Nomad: From Islam to America
- Cover of the first edition
- Author: Ayaan Hirsi Ali
- Language: English
- Genre: Autobiography
- Publisher: Free Press
- Publication date: 2010
- Media type: Print
- ISBN: 978-1-4391-5731-2
- Preceded by: Infidel: My Life
- Followed by: Heretic: Why Islam Needs a Reformation Now

= Nomad: From Islam to America =

Book by Ayaan Hirsi Ali

Nomad: From Islam to America: A Personal Journey Through the Clash of Civilizations (first published May 18, 2010) is a memoir by Somali-born Dutch-American writer, politician and activist Ayaan Hirsi Ali. It is a sequel to her New York Times bestseller Infidel. It deals in greater depth than the earlier book with certain aspects of the author's childhood in Somalia, Kenya and Saudi Arabia, and in particular with her family, as well as with her exile from the Netherlands and her present home with the American Enterprise Institute in the United States. The book is critical of Islam and the multiculturalism which the author sees as enabling Muslim extremism. It sets out to make the case that moderate Christian churches should seek actively to convert Muslim believers. The book has been praised by Christopher Hitchens, John Lloyd, and Richard Dawkins.

==Reception==
Nicholas Kristof of The New York Times wrote, "Since Hirsi Ali denounces Islam with a ferocity that I find strident, potentially feeding religious bigotry, I expected to dislike this book. It did leave me uncomfortable and exasperated in places. But I also enjoyed it. Hirsi Ali comes across as so sympathetic when she shares her grief at her family's troubles that she is difficult to dislike. Her memoir suggests that she never quite outgrew her rebellious teenager phase, but also that she would be a terrific conversationalist at a dinner party." Alexander Linklater of The Observer similarly observed, "In Nomad she calls her ancestral voices into direct confrontation with her demands for reform of Islamic theology. The result is electrifying. This is not the same as saying she is always right; but when she calls on western feminists to stand with her, to celebrate the better values of the west, and to confront the worst of the abuses perpetrated on Muslim women, it is not clear what more useful thing those feminists might be doing."

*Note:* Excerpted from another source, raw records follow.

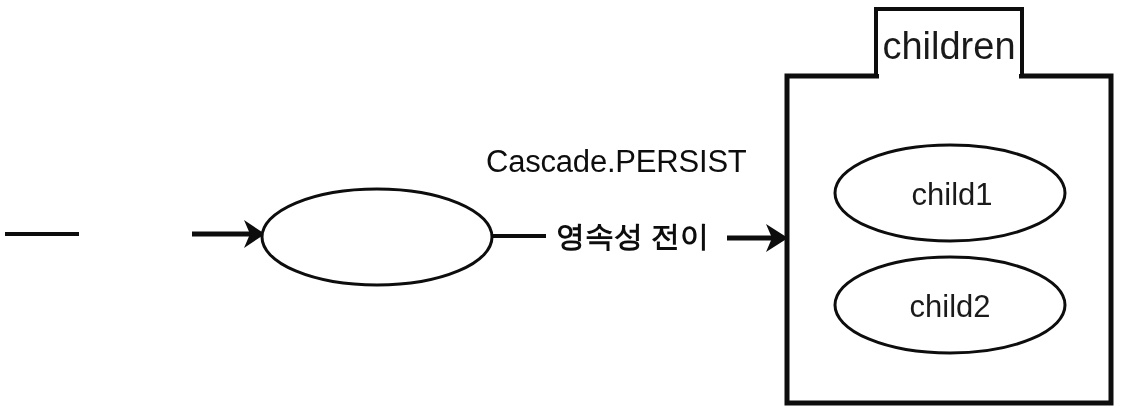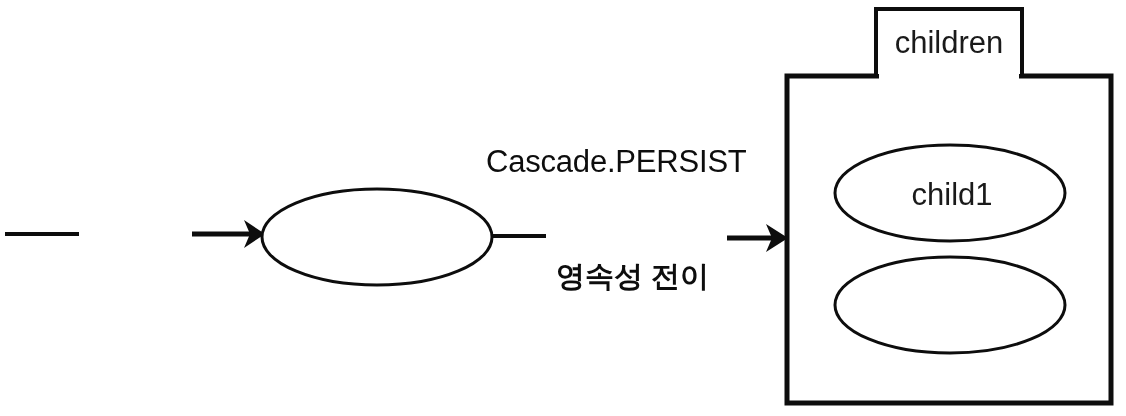--- a/index.html
+++ b/index.html
@@ -106,7 +106,7 @@
 
   <div class="lbl lbl-bold" style="left:556px; top:222px; font-size:29px;">영속성 전이</div>
 
-  <div class="node-text" style="left:876px; top:27px; width:146px; font-size:31px;">children</div>
+  <div class="node-text" style="left:876px; top:27px; width:146px; font-size:38px;">children</div>
 
   <div class="node-text" style="left:835px; top:179px; width:234px; font-size:31px;">child1</div>
 

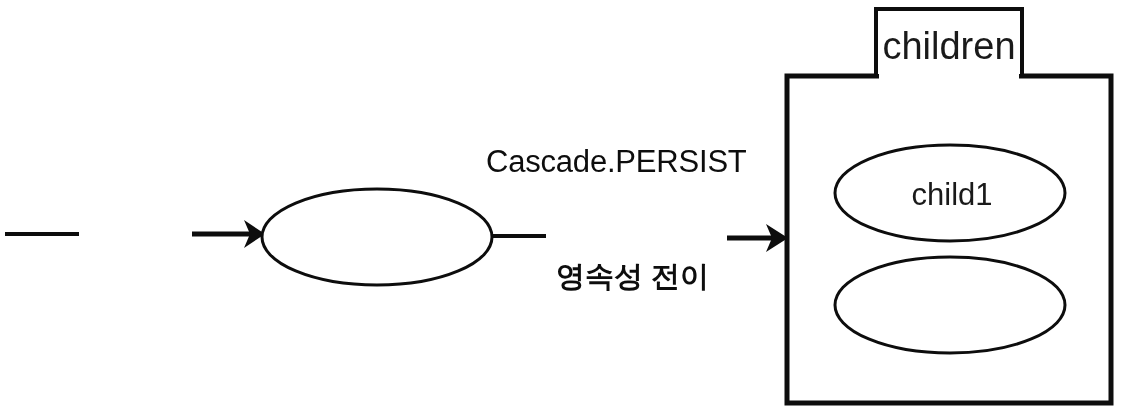--- a/index.html
+++ b/index.html
@@ -49,7 +49,6 @@
   }
   .lbl-bold {
     font-weight: 700;
-    margin-top: 40px;
   }
   .node-text {
     position: absolute;

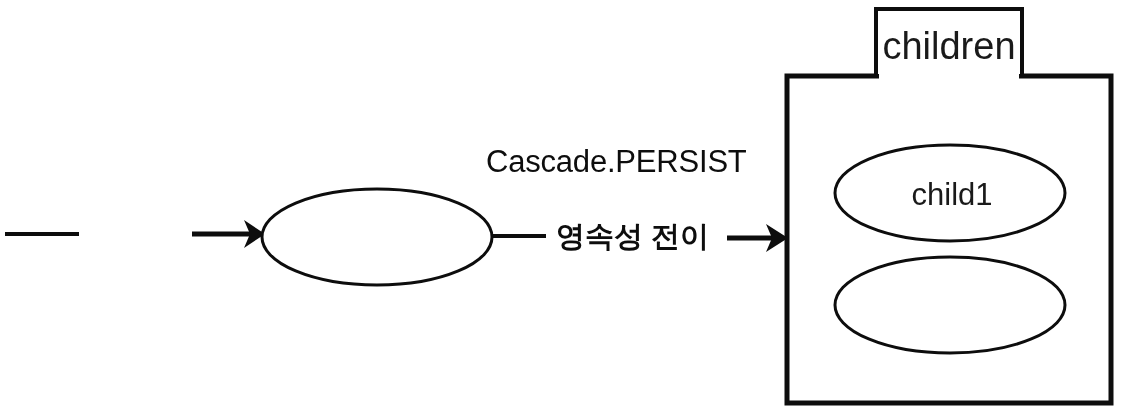--- a/index.html
+++ b/index.html
@@ -109,6 +109,7 @@
 
   <div class="node-text" style="left:835px; top:179px; width:234px; font-size:31px;">child1</div>
 
+  <div class="node-text" style="left:835px; top:291px; width:230px; font-size:31px;">child2</div>
 
 </div>
 

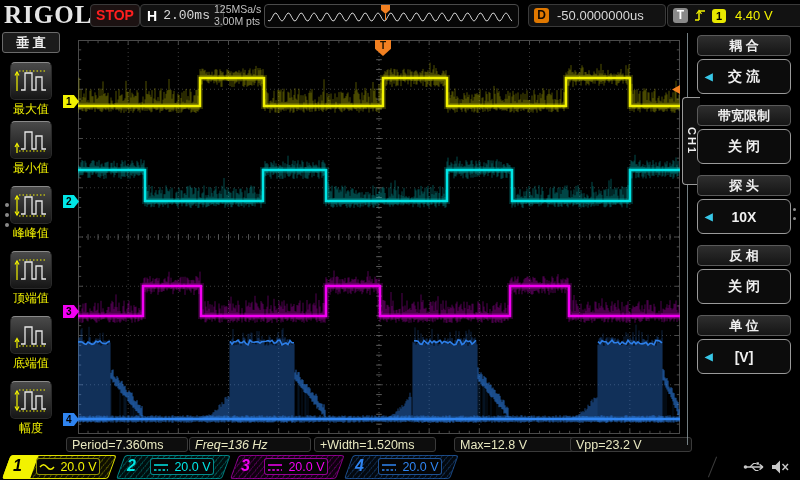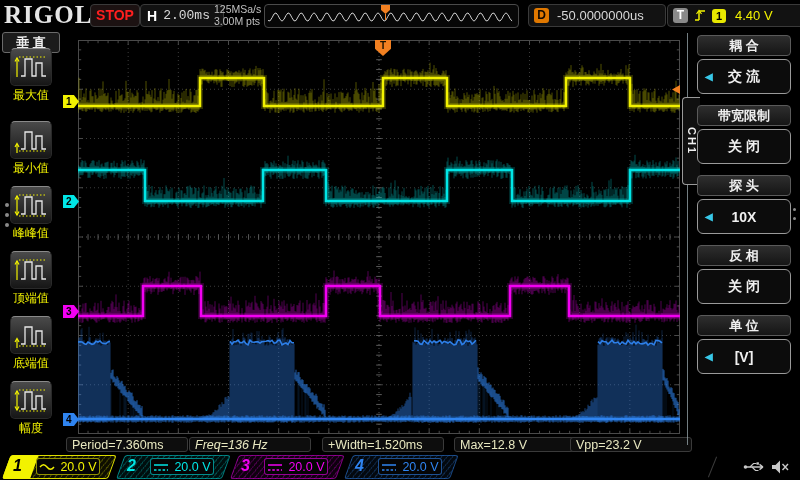--- a/index.html
+++ b/index.html
@@ -127,7 +127,7 @@
   <div class="abs leftmenu">
     <div class="lm-title">垂 直</div>
     <div id="lmItems">
-        <div class="lm-item" style="top: 18px; font-family: Liberation Mono, monospace;">
+        <div class="lm-item" style="top: 32px; font-family: Liberation Mono, monospace;">
           <div class="lm-icon">
             <svg width="34" height="30">
               <path d="M7 24 L11 24 L11 7 L18 7 L18 24 L22 24 L22 11 L28 11 L28 24 L32 24" stroke="#e8e8e8" stroke-width="1.3" fill="none"></path>

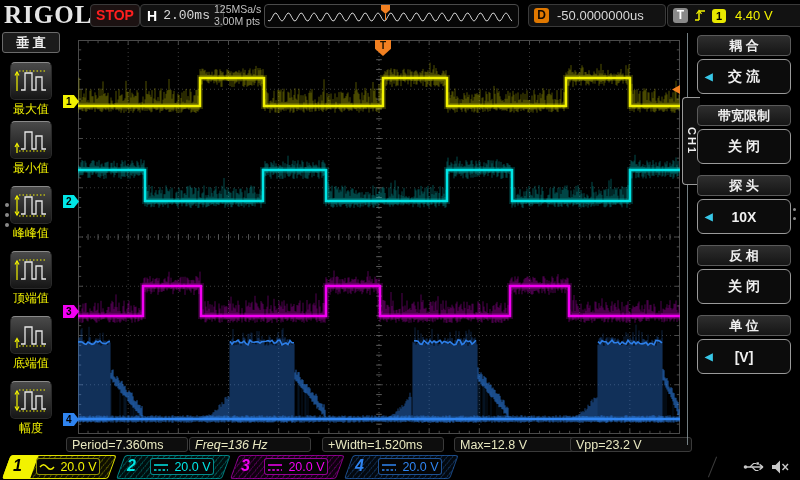--- a/index.html
+++ b/index.html
@@ -300,7 +300,7 @@
   <div class="abs measures" id="measureRow">
       <div class="mbox" style="left: 4px;">Period=7.360ms</div>
       <div class="mbox" style="left: 127px; font-style: italic;">Freq=136 Hz</div>
-      <div class="mbox" style="left: 260px;">+Width=1.520ms</div>
+      <div class="mbox" style="left: 252px;">+Width=1.520ms</div>
       <div class="mbox" style="left: 392px;">Max=12.8 V</div>
       <div class="mbox" style="left: 508px;">Vpp=23.2 V</div>
     </div>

However, Mona Siddiqui, a professor of Islamic studies, was far more critical of the book, opining, "As you read this book two things become obvious. The first is that Hirsi Ali is a woman who had enough courage and determination to escape from a life that her parents wanted for her but which she did not want – something that can be very hard to do in many Islamic cultures. She has been both a victim and a survivor – she lives with death threats. The second is that as a writer she has used her fame, her security issues and her intellectual status to discredit a faith through sweeping generalisations fuelled both by her own experiences but also her own prejudices."

==Censorship==
Pursuant to the Printing Presses and Publications (Control of Undesirable Publications) (No. 21) Order 2016 dated 18 April 2016 made by the then Minister of Home Affairs of Malaysia, the "printing, importation, production, reproduction, publishing, sale, issue, circulation, distribution or possession" of this book is prohibited as doing so is "likely to be prejudicial to public order and likely to alarm public opinion".